• _Problem_: Throughout the records below, find each line holding "SegelDisplay" and copy it.

Change detection outputs:
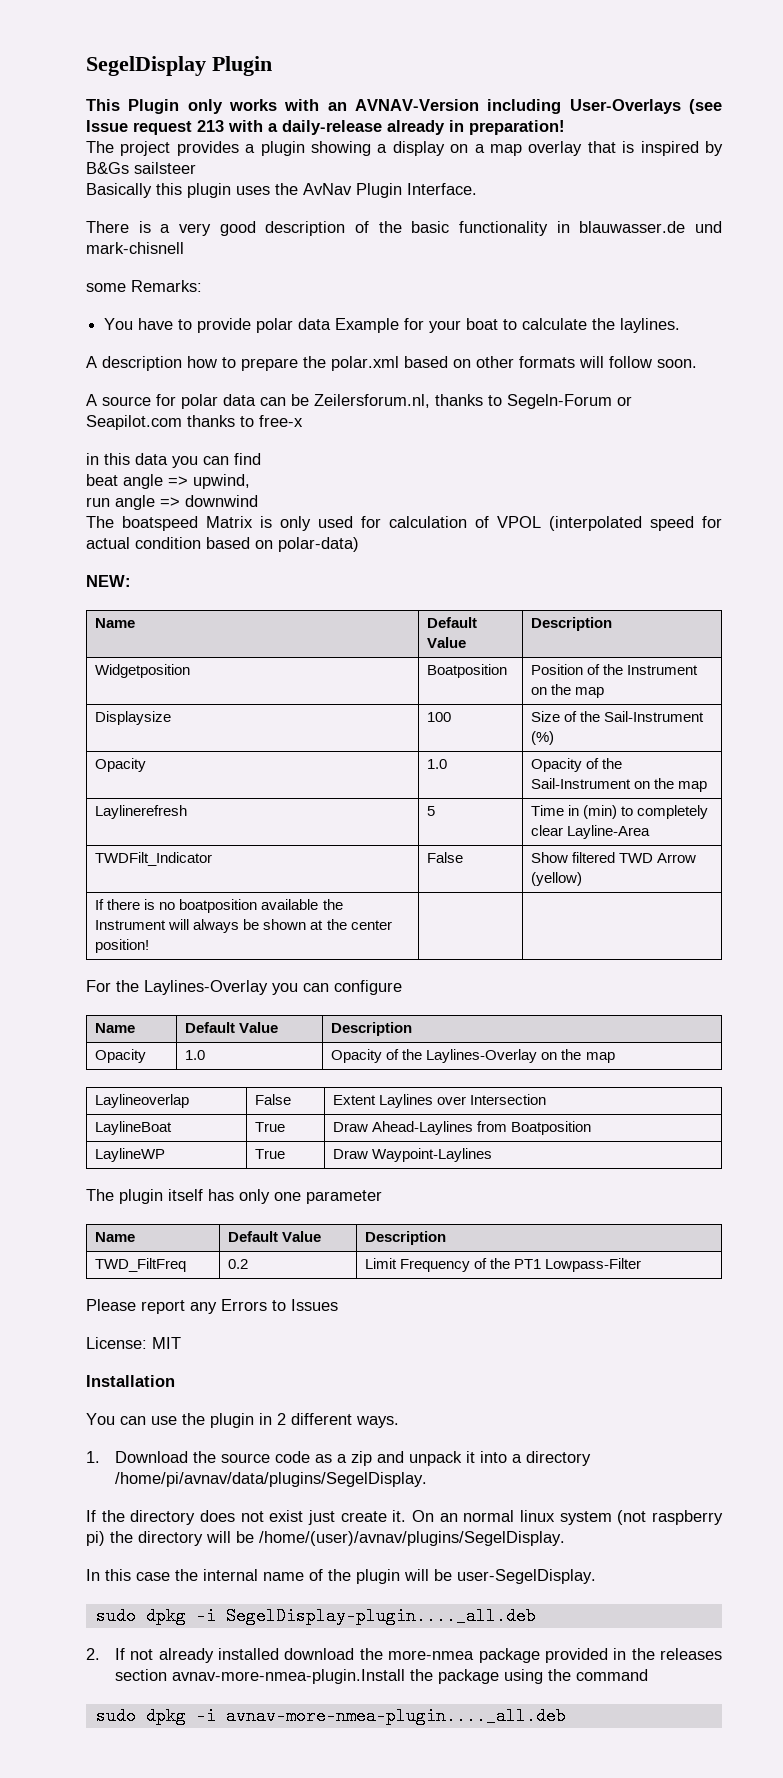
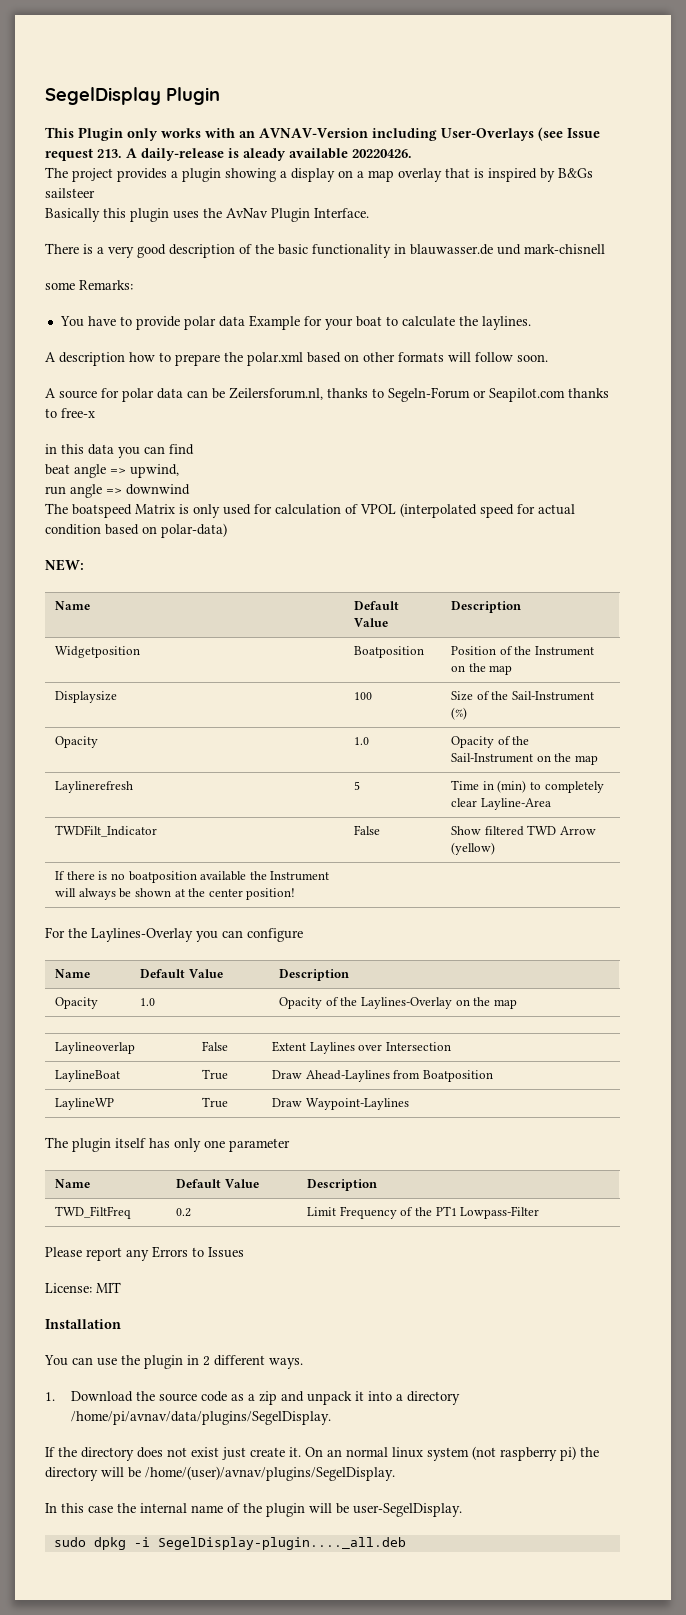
[197,120,565,135] 213 with a daily-release already in preparation! -> [97,148,412,161] 213. A daily-release is aleady available 20220426.
[86,1648,722,1663] [114,1669,648,1684] [95,1707,566,1725] // 2. If not already installed download the more-nmea package provided in the releases section avnav-more-nmea-plugin.Install the package using the command // sudo dpkg -i avnav-more-nmea-plugin...._all.deb -> (406, 1543) none

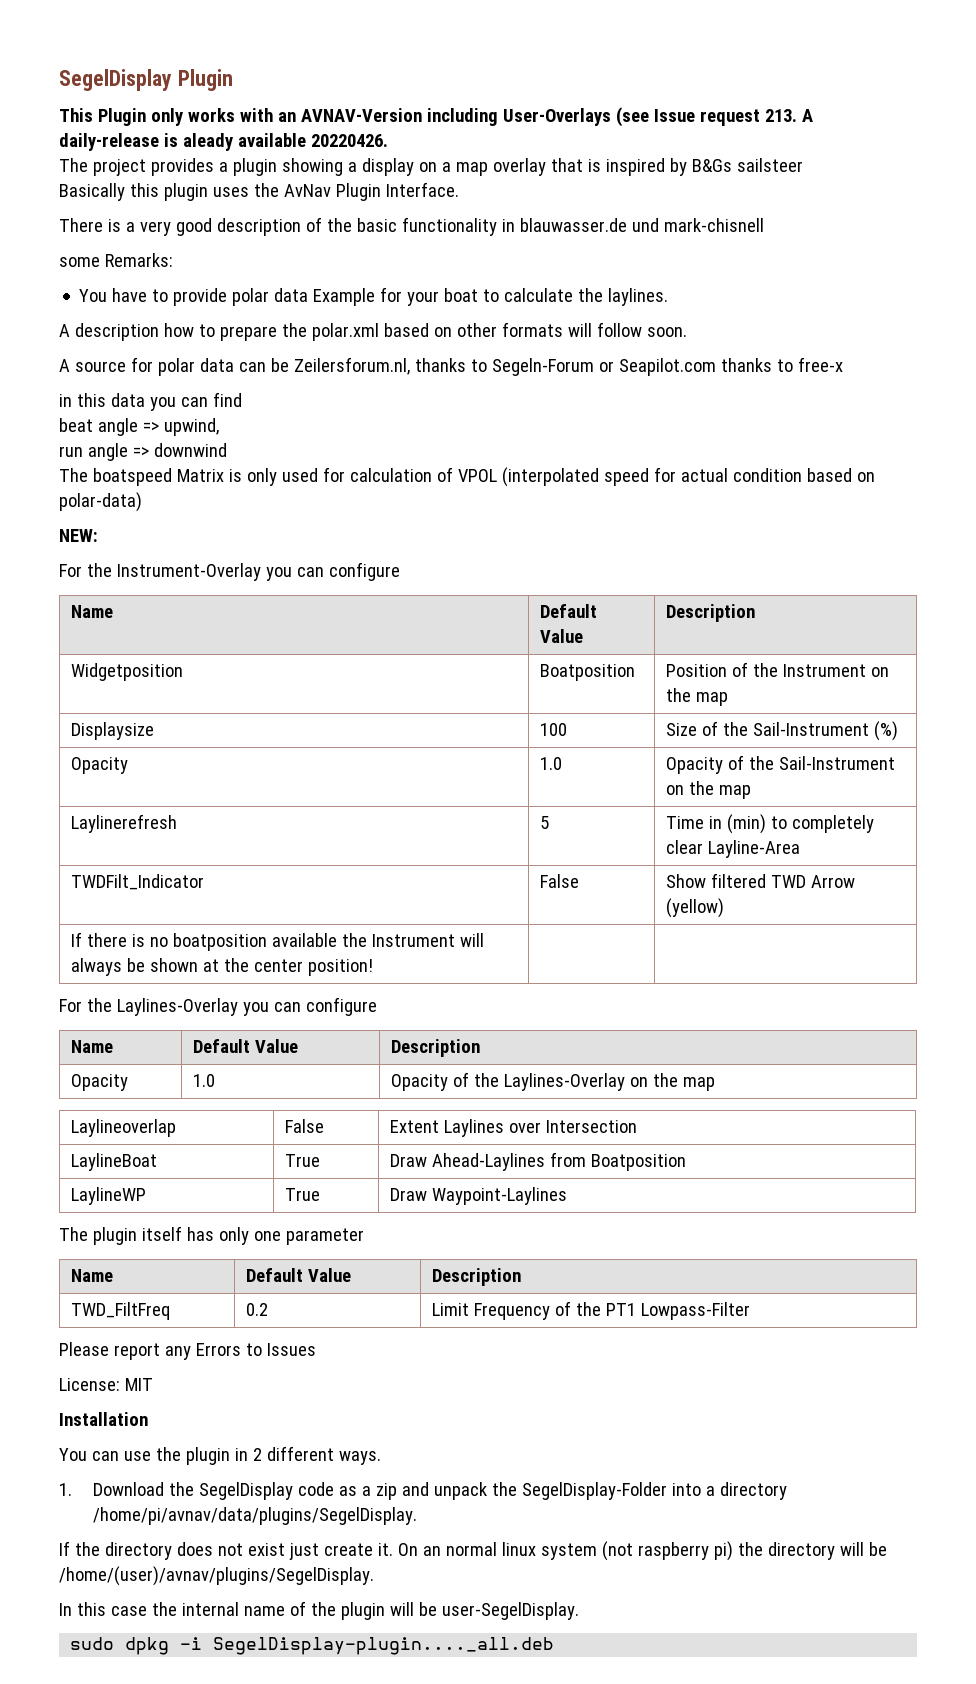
(84, 565) none -> [59,562,400,581] // For the Instrument-Overlay you can configure
[159,1393,198,1402] source -> [199,1482,294,1500] SegelDisplay
[355,1391,365,1401] it -> [492,1482,668,1500] the SegelDisplay-Folder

• _Your solution_:
[159,1393,198,1402] source -> [199,1482,294,1500] SegelDisplay
[355,1391,365,1401] it -> [492,1482,668,1500] the SegelDisplay-Folder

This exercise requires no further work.